§ **What you have to do**:
What lines in the entries below contain the word "serif"? Copy all of them.

··········

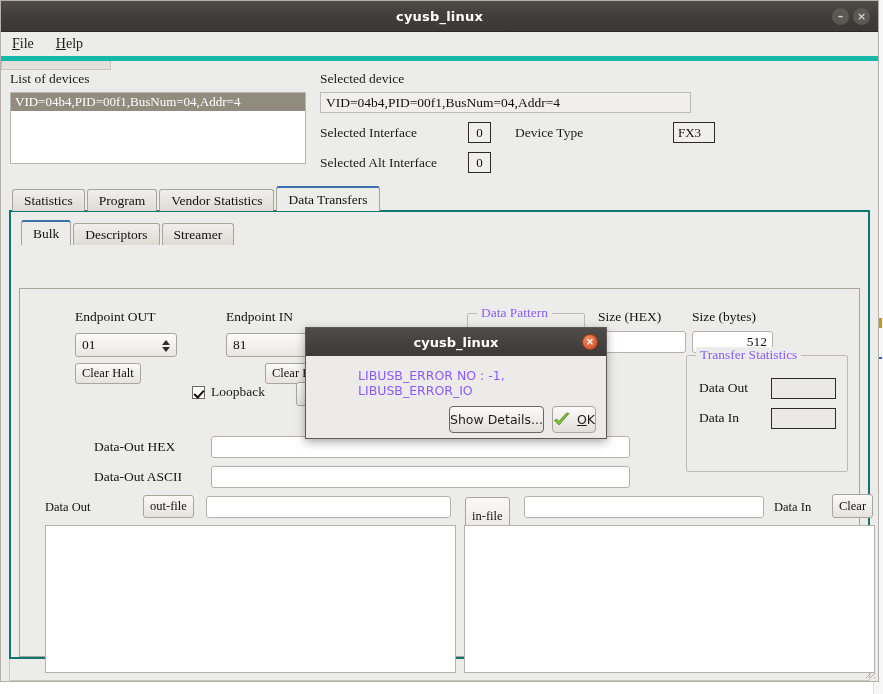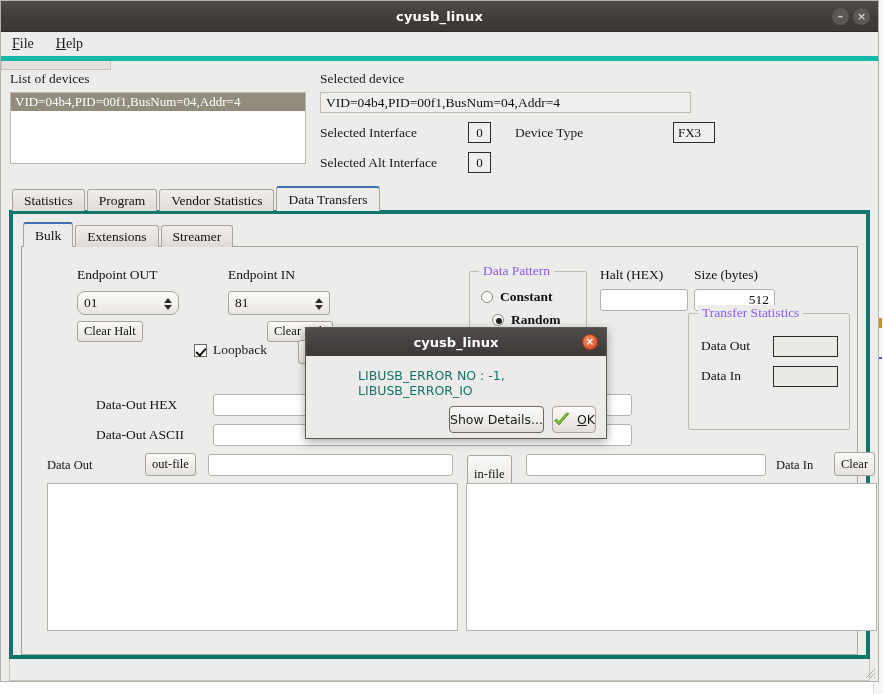--- a/index.html
+++ b/index.html
@@ -205,27 +205,27 @@
   .tab.active {
     height: 25px;
     background: #ececeb;
     border-top: 2px solid #3d6fa8;
     padding-top: 1px;
     position: relative; z-index: 4;
     font-weight: normal;
   }
   .tabpanel-outer {
     flex: 1 1 auto;
-    border: 4px solid #0f766e;
+    border: 2px solid #0f766e;
     background: #ececeb;
     margin-top: -1px;
     padding: 8px 8px 0 8px;
     display: flex; flex-direction: column;
     min-height: 0;
-    position: relative; z-index: 1;
+    position: relative; z-index: 1; gap: 44px;
   }
 
   
   .tabstrip-inner {
     display: flex; align-items: flex-end;
     height: 25px; padding-left: 2px;
     position: relative; z-index: 3;
   }
   .tabpanel-inner {
     flex: 1 1 auto;
@@ -374,21 +374,21 @@
     border: 1px solid #a63a18;
     color: #ffffff; font-size: 10px; line-height: 1;
     display: flex; align-items: center; justify-content: center;
     cursor: pointer;
     font-family: "DejaVu Sans", sans-serif;
   }
   #dialog .dlg-msg {
     flex: 1 1 auto;
     display: flex; align-items: center; justify-content: center;
     font-family: "DejaVu Sans", "Liberation Sans", sans-serif;
-    font-size: 12.5px; color: #0f766e;
+    font-size: 12.5px; color: #8b5cf6;
     padding: 12px 10px 6px 10px;
     margin-left: 42px;
   }
   #dialog .dlg-buttons {
     flex: 0 0 40px;
     display: flex; align-items: center; justify-content: flex-end;
     gap: 8px; padding: 0 10px 9px 0;
   }
   .dlgbtn {
     height: 27px; padding: 0 0;
@@ -477,28 +477,28 @@
         <div class="tab">Statistics</div>
         <div class="tab">Program</div>
         <div class="tab">Vendor Statistics</div>
         <div class="tab active">Data Transfers</div>
       </div>
 
       <div class="tabpanel-outer">
 
         <div class="tabstrip-inner">
           <div class="tab active">Bulk</div>
-          <div class="tab">Extensions</div>
+          <div class="tab">Descriptors</div>
           <div class="tab">Streamer</div>
         </div>
 
         <div class="tabpanel-inner">
 
           <div class="ep-label" style="left:55px; top:20px;">Endpoint OUT</div>
-          <div class="spinbox" style="left:55px; top:44px; width:102px;border-radius:8px;">
+          <div class="spinbox" style="left:55px; top:44px; width:102px;">
             <span>01</span>
             <span class="arrows">
               <span class="ar-up"></span>
               <span class="ar-dn"></span>
             </span>
           </div>
           <div class="smallbtn" style="left:55px; top:74px;">Clear Halt</div>
 
           <div class="ep-label" style="left:206px; top:20px;">Endpoint IN</div>
           <div class="spinbox" style="left:206px; top:44px; width:102px;">
@@ -521,21 +521,21 @@
             <div class="radiorow" style="left:11px; top:17px;">
               <span class="radio"></span>
               <span>Constant</span>
             </div>
             <div class="radiorow" style="left:22px; top:40px;">
               <span class="radio on"></span>
               <span>Random</span>
             </div>
           </div>
 
-          <div class="ep-label" style="left:578px; top:20px;">Halt (HEX)</div>
+          <div class="ep-label" style="left:578px; top:20px;">Size (HEX)</div>
           <div class="textfield" style="left:578px; top:42px; width:88px;"></div>
 
           <div class="ep-label" style="left:672px; top:20px;">Size (bytes)</div>
           <div class="textfield right" style="left:672px; top:42px; width:81px;">512</div>
 
           <div class="groupbox" style="left:666px; top:66px; width:162px; height:117px;">
             <span class="gtitle">Transfer Statistics</span>
             <span class="ep-label" style="left:12px; top:24px;">Data Out</span>
             <span class="flatbox" style="left:84px; top:22px; width:65px;"></span>
             <span class="ep-label" style="left:12px; top:54px;">Data In</span>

··········

§ **Answer section**:
     font-family: "DejaVu Sans", sans-serif;
     font-family: "DejaVu Sans", "Liberation Sans", sans-serif;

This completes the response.